Natural gas is now tied with coal as the United States’ top source of electricity. It’s a milestone that caps a historic upheaval in the energy industry. Natural gas did what renewable energy has been trying to do on and off for almost four decades. And it did so by winning the race to cost and performance competitiveness: natural gas is cheaper and of equal performance to coal and renewable energy is simply not. For climate and renewable advocates, the rise of natural gas should be more than just the next fossil fuel boogeyman or a short-term cut in greenhouse gases – it should play the role as model for making renewable energy the dominant source of electricity in America (and the world).

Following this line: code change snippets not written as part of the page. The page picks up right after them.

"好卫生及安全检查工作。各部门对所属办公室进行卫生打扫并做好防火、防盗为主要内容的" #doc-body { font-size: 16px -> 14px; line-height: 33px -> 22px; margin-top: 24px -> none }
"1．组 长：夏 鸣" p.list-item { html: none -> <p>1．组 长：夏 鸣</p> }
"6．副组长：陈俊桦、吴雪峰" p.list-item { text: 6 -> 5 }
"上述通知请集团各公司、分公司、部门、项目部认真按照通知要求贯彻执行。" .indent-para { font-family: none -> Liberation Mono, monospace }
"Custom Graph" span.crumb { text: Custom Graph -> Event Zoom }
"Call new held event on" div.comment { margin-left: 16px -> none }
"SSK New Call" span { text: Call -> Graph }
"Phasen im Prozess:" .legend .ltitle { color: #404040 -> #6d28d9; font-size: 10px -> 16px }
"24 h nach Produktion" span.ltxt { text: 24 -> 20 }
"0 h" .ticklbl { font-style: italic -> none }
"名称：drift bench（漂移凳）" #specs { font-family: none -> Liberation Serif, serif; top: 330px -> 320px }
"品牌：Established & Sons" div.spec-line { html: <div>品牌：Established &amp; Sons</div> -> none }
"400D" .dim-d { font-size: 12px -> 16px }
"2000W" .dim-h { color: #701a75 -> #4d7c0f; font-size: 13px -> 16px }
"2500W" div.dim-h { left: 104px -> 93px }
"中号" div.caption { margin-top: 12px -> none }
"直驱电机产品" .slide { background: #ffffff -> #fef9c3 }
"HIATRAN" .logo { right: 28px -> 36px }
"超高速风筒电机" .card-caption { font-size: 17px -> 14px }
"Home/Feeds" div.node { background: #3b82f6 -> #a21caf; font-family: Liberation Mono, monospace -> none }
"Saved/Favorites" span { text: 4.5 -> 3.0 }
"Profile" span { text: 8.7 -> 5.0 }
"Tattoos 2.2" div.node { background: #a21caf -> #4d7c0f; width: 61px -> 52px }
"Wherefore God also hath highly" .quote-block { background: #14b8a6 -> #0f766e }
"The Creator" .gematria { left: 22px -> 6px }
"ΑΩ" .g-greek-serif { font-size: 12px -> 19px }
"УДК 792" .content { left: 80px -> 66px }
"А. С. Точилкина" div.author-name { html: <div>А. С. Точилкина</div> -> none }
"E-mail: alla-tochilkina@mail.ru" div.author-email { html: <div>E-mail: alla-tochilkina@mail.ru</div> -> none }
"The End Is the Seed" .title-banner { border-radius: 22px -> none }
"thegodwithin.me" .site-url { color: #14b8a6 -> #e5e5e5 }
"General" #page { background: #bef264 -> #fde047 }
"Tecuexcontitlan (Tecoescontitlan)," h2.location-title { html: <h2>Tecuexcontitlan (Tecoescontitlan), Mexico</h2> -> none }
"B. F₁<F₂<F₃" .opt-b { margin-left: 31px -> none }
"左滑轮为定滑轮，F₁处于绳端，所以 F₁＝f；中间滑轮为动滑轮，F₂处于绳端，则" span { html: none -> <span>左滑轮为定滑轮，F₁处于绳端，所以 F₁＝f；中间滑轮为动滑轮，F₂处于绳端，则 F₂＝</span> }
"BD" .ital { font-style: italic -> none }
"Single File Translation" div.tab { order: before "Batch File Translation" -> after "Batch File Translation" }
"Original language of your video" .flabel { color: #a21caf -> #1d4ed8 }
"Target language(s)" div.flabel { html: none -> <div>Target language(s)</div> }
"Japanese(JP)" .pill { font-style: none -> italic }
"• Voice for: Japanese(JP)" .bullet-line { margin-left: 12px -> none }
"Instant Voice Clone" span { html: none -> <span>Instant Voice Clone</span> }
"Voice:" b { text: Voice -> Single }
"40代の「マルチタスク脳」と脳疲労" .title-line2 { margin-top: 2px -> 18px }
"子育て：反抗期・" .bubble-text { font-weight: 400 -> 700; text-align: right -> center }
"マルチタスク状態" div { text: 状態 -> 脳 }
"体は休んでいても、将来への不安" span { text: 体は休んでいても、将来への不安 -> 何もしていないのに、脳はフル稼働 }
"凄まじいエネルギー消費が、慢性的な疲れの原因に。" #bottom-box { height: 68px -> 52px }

Natural gas is just the latest in a long history of the government supporting and investing in breakthrough technologies. Sustained federal government support since the 1970s has proven essential to the industry being able to tap into shale gas with new drilling techniques and technologies. The Breakthrough Institute, a non-partisan think tank, released a study on this very subject last year detailing how decades of government investments in R&D, tax credits, and public-private partnerships made today’s natural gas boom possible. The Associated Press finally picked up the story this week and observes that the Department of Energy invested roughly $137 million in gas research over three decades and that the federal tax credit for drillers constituted $10 billion between 1980 and 2002.

Of course, this is counter to the narrative developed by some that the shale gas revolution is a triumph of the free market. A recent blog post by the American Enterprise Institute’s (AEI) Mark Perry, for example, insists on solely crediting “market forces” for the revolution. Another by AEI’s Steven Hayward characterizes it as occurring “away from the greedy grasp of Washington.” And IER’s Daniel Simmons in this very blog series perpetuates this narrative. The fact is even stakeholders in the shale gas industry recognize that the government was crucial to the natural gas boom happening at all. “[The Department of Energy (DOE)] did a hell of a lot of work, and I can’t give them enough credit for that,” notes geologist and former Mitchell Energy Vice President Dan Steward. “DOE started it, and other people took the ball and ran with it. You cannot diminish DOE’s involvement.”

It’s also counter to the narrative by many that renewable energy is ready for primetime and all that’s needed is more deployment incentives. Unfortunately, renewable energy is not cost-competitive with fossil fuels in most circumstances without significant government subsidy and won’t be without more innovation. Nor is it a mystery as to what kinds of renewable energy innovations are needed. “We need to invent new energy technologies. As one example, we can’t store energy worth a damn at the moment,” Nathan Myhrvold noted earlier this year. “We need higher efficiency in solar. We need new kinds of nuclear technology…We need lower cost for all of these things. It would be nice if carbon capture and sequestration would work — unclear how well it does, since it has never been tried at scale. So there is a lot of energy invention to do.” Fostering those innovations, however, will require the same kind of government policies that proved so successful in the case of natural gas: government R&D, public-private partnerships, smart deployment incentives that support emerging technologies, assistance with technology testing and demonstration, and the like.

Taking the long-view, the most important role for natural gas is to be a useful example for renewables to follow. Natural gas is becoming the dominant source of electricity in America because dedicated public support for innovation created cheap new technologies. The same is needed for renewable energy if we are to see a second historic upheaval in the energy industry over the next decade.